- EXERCISE REQUIREMENTS: Once the pictures are set aside, transcribe each line of the data exactly.
★ ★ ★ ★ ★
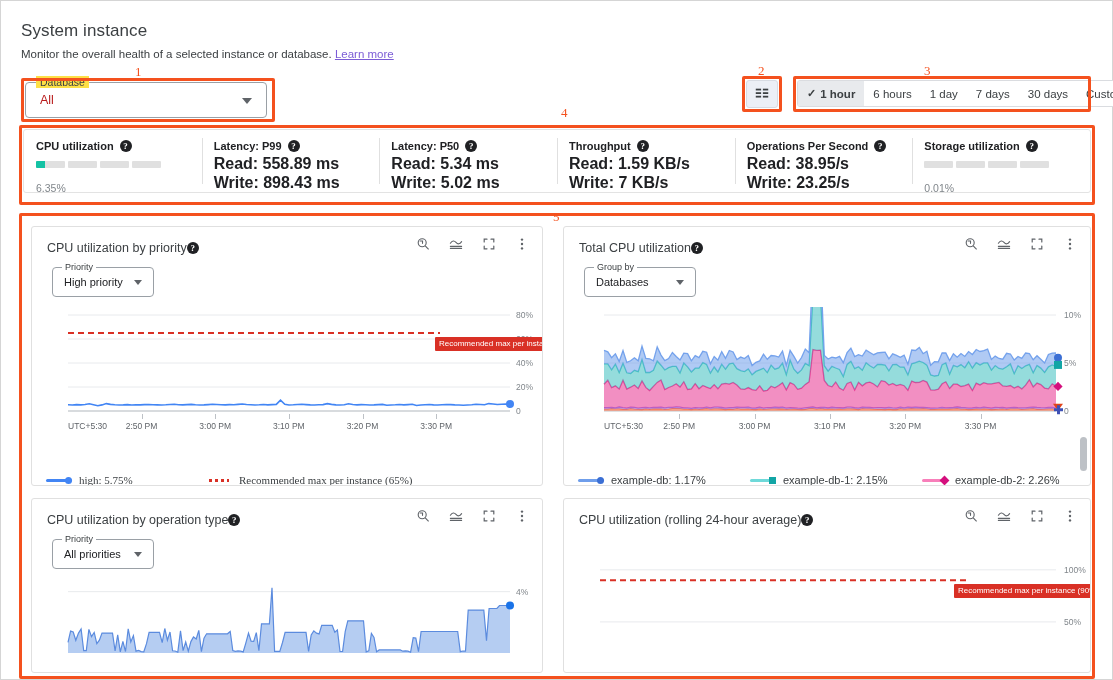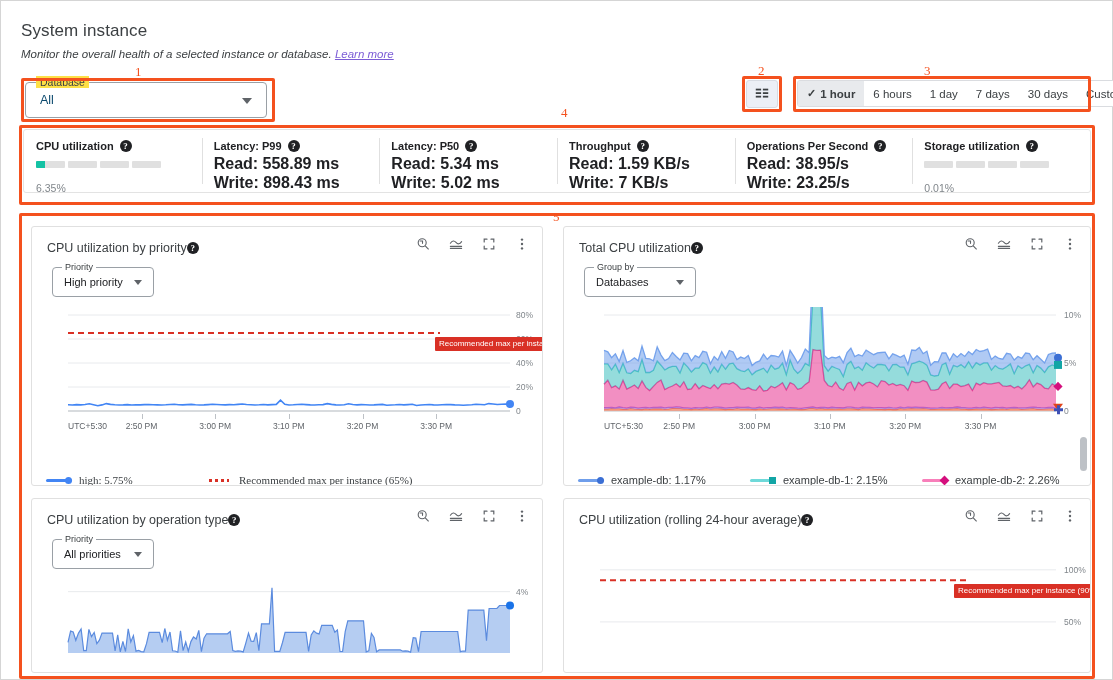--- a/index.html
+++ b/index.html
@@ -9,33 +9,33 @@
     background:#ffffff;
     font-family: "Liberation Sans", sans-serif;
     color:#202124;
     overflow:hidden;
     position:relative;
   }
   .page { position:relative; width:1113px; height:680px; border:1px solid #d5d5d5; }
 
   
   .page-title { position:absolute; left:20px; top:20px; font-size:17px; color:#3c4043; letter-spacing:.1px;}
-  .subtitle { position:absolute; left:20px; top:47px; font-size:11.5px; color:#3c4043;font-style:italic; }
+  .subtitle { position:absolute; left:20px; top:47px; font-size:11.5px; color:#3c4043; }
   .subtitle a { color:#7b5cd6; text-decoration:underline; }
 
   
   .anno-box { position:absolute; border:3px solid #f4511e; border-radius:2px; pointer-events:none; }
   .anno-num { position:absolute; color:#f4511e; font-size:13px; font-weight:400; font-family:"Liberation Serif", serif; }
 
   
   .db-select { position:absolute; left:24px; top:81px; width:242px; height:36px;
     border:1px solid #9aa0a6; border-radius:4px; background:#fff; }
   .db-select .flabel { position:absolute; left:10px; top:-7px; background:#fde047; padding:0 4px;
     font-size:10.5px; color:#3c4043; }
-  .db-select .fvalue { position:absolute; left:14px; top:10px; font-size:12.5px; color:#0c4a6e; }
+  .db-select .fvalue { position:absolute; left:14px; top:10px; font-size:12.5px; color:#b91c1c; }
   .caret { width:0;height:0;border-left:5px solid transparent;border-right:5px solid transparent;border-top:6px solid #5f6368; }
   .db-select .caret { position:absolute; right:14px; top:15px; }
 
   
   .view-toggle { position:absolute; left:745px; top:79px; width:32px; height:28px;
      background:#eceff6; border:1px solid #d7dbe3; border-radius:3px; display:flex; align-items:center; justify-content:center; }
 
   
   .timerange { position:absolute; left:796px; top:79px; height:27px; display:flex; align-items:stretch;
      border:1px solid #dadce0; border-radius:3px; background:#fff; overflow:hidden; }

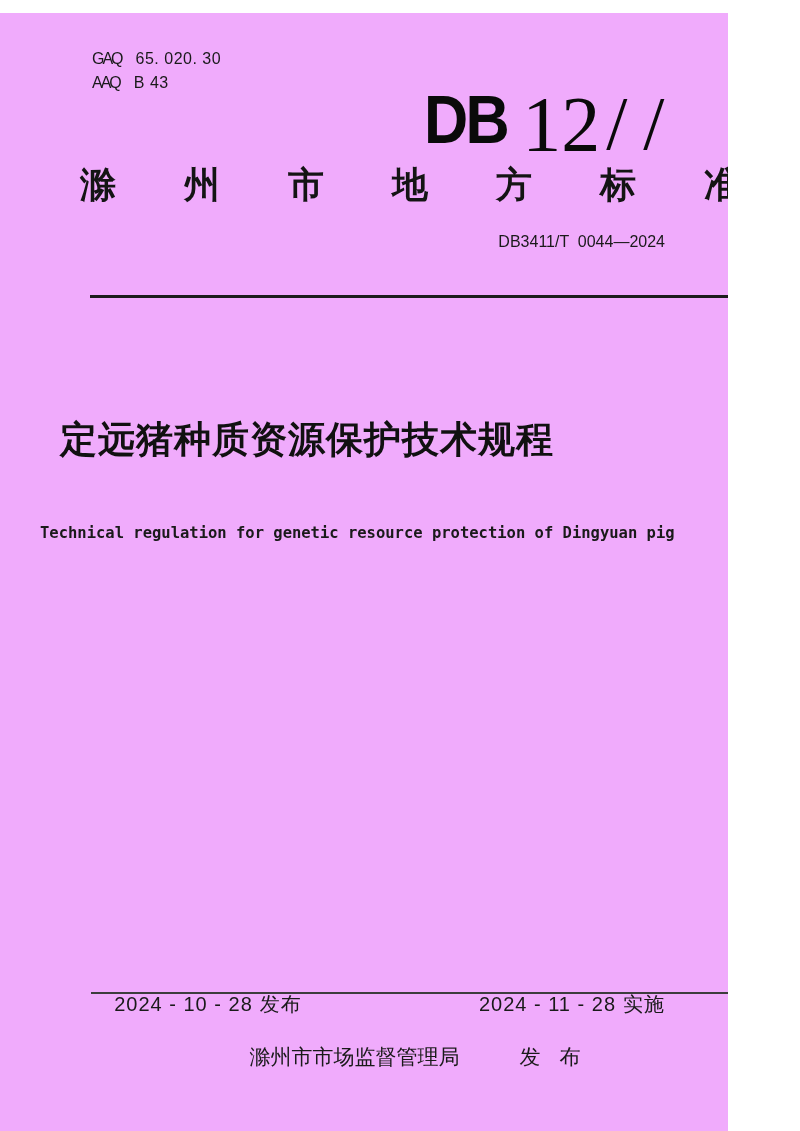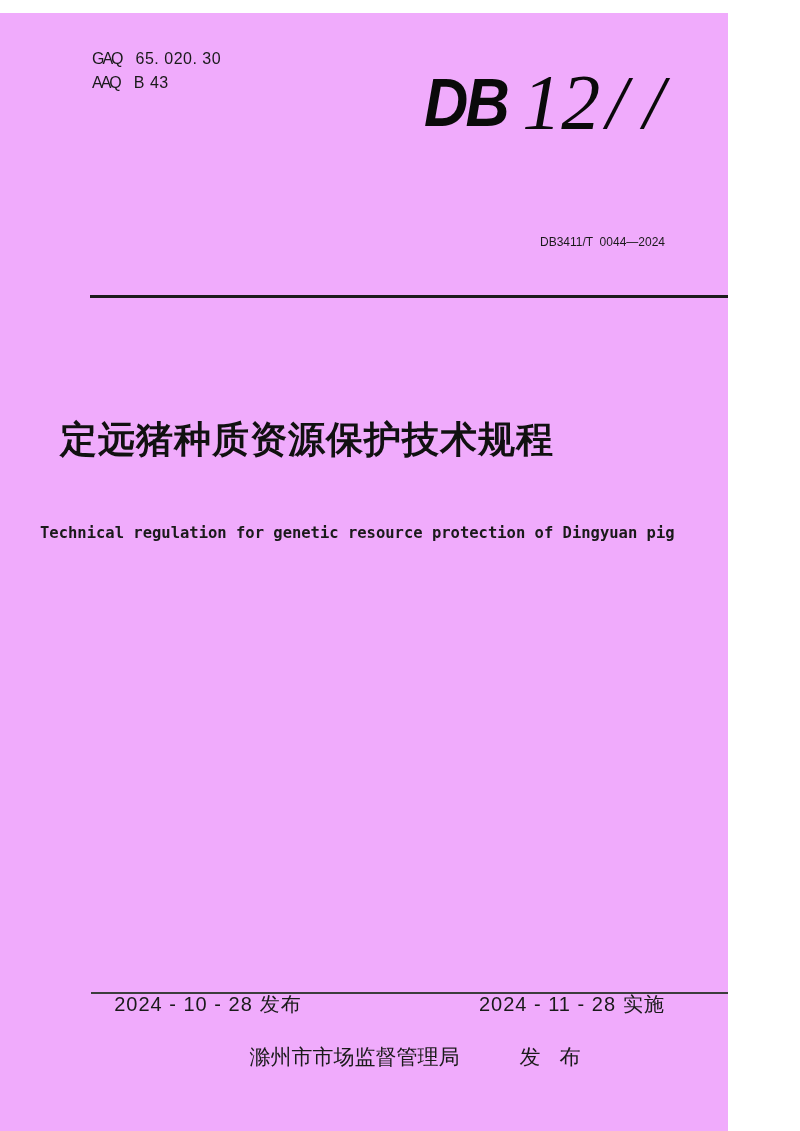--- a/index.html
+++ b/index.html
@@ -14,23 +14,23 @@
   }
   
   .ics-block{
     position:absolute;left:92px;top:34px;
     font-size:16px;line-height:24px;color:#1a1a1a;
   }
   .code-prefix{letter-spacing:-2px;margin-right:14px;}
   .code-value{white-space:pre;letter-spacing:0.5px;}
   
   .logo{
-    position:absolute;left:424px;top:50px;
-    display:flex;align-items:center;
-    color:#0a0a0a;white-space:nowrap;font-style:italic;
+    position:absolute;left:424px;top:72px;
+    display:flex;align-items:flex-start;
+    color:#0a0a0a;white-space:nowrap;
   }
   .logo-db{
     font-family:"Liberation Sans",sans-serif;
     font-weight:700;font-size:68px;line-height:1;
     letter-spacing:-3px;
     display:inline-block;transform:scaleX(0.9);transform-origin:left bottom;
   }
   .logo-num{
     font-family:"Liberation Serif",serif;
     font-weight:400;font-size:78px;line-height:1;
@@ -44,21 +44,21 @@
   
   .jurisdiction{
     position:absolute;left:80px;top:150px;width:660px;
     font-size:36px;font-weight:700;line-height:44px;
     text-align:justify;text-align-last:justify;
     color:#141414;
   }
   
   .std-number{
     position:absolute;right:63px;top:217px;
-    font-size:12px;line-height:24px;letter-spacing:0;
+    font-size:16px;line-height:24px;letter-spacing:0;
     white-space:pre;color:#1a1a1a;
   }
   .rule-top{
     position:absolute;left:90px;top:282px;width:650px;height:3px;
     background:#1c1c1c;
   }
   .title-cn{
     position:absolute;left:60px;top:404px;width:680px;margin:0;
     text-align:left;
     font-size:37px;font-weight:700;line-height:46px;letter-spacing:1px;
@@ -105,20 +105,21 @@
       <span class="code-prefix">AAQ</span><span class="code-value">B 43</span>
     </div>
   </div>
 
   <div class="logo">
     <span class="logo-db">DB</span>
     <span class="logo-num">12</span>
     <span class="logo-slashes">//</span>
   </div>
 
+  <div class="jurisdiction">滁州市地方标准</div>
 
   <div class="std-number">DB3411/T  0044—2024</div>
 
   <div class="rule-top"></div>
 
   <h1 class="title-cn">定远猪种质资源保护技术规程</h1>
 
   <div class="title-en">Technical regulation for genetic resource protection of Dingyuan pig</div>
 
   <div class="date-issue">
★ ★ ★ ★ ★
- THE COMPLETED TASK:
--- a/index.html
+++ b/index.html
@@ -9,33 +9,33 @@
     background:#ffffff;
     font-family: "Liberation Sans", sans-serif;
     color:#202124;
     overflow:hidden;
     position:relative;
   }
   .page { position:relative; width:1113px; height:680px; border:1px solid #d5d5d5; }
 
   
   .page-title { position:absolute; left:20px; top:20px; font-size:17px; color:#3c4043; letter-spacing:.1px;}
-  .subtitle { position:absolute; left:20px; top:47px; font-size:11.5px; color:#3c4043;font-style:italic; }
+  .subtitle { position:absolute; left:20px; top:47px; font-size:11.5px; color:#3c4043; }
   .subtitle a { color:#7b5cd6; text-decoration:underline; }
 
   
   .anno-box { position:absolute; border:3px solid #f4511e; border-radius:2px; pointer-events:none; }
   .anno-num { position:absolute; color:#f4511e; font-size:13px; font-weight:400; font-family:"Liberation Serif", serif; }
 
   
   .db-select { position:absolute; left:24px; top:81px; width:242px; height:36px;
     border:1px solid #9aa0a6; border-radius:4px; background:#fff; }
   .db-select .flabel { position:absolute; left:10px; top:-7px; background:#fde047; padding:0 4px;
     font-size:10.5px; color:#3c4043; }
-  .db-select .fvalue { position:absolute; left:14px; top:10px; font-size:12.5px; color:#0c4a6e; }
+  .db-select .fvalue { position:absolute; left:14px; top:10px; font-size:12.5px; color:#b91c1c; }
   .caret { width:0;height:0;border-left:5px solid transparent;border-right:5px solid transparent;border-top:6px solid #5f6368; }
   .db-select .caret { position:absolute; right:14px; top:15px; }
 
   
   .view-toggle { position:absolute; left:745px; top:79px; width:32px; height:28px;
      background:#eceff6; border:1px solid #d7dbe3; border-radius:3px; display:flex; align-items:center; justify-content:center; }
 
   
   .timerange { position:absolute; left:796px; top:79px; height:27px; display:flex; align-items:stretch;
      border:1px solid #dadce0; border-radius:3px; background:#fff; overflow:hidden; }

--- a/index.html
+++ b/index.html
@@ -14,23 +14,23 @@
   }
   
   .ics-block{
     position:absolute;left:92px;top:34px;
     font-size:16px;line-height:24px;color:#1a1a1a;
   }
   .code-prefix{letter-spacing:-2px;margin-right:14px;}
   .code-value{white-space:pre;letter-spacing:0.5px;}
   
   .logo{
-    position:absolute;left:424px;top:50px;
-    display:flex;align-items:center;
-    color:#0a0a0a;white-space:nowrap;font-style:italic;
+    position:absolute;left:424px;top:72px;
+    display:flex;align-items:flex-start;
+    color:#0a0a0a;white-space:nowrap;
   }
   .logo-db{
     font-family:"Liberation Sans",sans-serif;
     font-weight:700;font-size:68px;line-height:1;
     letter-spacing:-3px;
     display:inline-block;transform:scaleX(0.9);transform-origin:left bottom;
   }
   .logo-num{
     font-family:"Liberation Serif",serif;
     font-weight:400;font-size:78px;line-height:1;
@@ -44,21 +44,21 @@
   
   .jurisdiction{
     position:absolute;left:80px;top:150px;width:660px;
     font-size:36px;font-weight:700;line-height:44px;
     text-align:justify;text-align-last:justify;
     color:#141414;
   }
   
   .std-number{
     position:absolute;right:63px;top:217px;
-    font-size:12px;line-height:24px;letter-spacing:0;
+    font-size:16px;line-height:24px;letter-spacing:0;
     white-space:pre;color:#1a1a1a;
   }
   .rule-top{
     position:absolute;left:90px;top:282px;width:650px;height:3px;
     background:#1c1c1c;
   }
   .title-cn{
     position:absolute;left:60px;top:404px;width:680px;margin:0;
     text-align:left;
     font-size:37px;font-weight:700;line-height:46px;letter-spacing:1px;
@@ -105,20 +105,21 @@
       <span class="code-prefix">AAQ</span><span class="code-value">B 43</span>
     </div>
   </div>
 
   <div class="logo">
     <span class="logo-db">DB</span>
     <span class="logo-num">12</span>
     <span class="logo-slashes">//</span>
   </div>
 
+  <div class="jurisdiction">滁州市地方标准</div>
 
   <div class="std-number">DB3411/T  0044—2024</div>
 
   <div class="rule-top"></div>
 
   <h1 class="title-cn">定远猪种质资源保护技术规程</h1>
 
   <div class="title-en">Technical regulation for genetic resource protection of Dingyuan pig</div>
 
   <div class="date-issue">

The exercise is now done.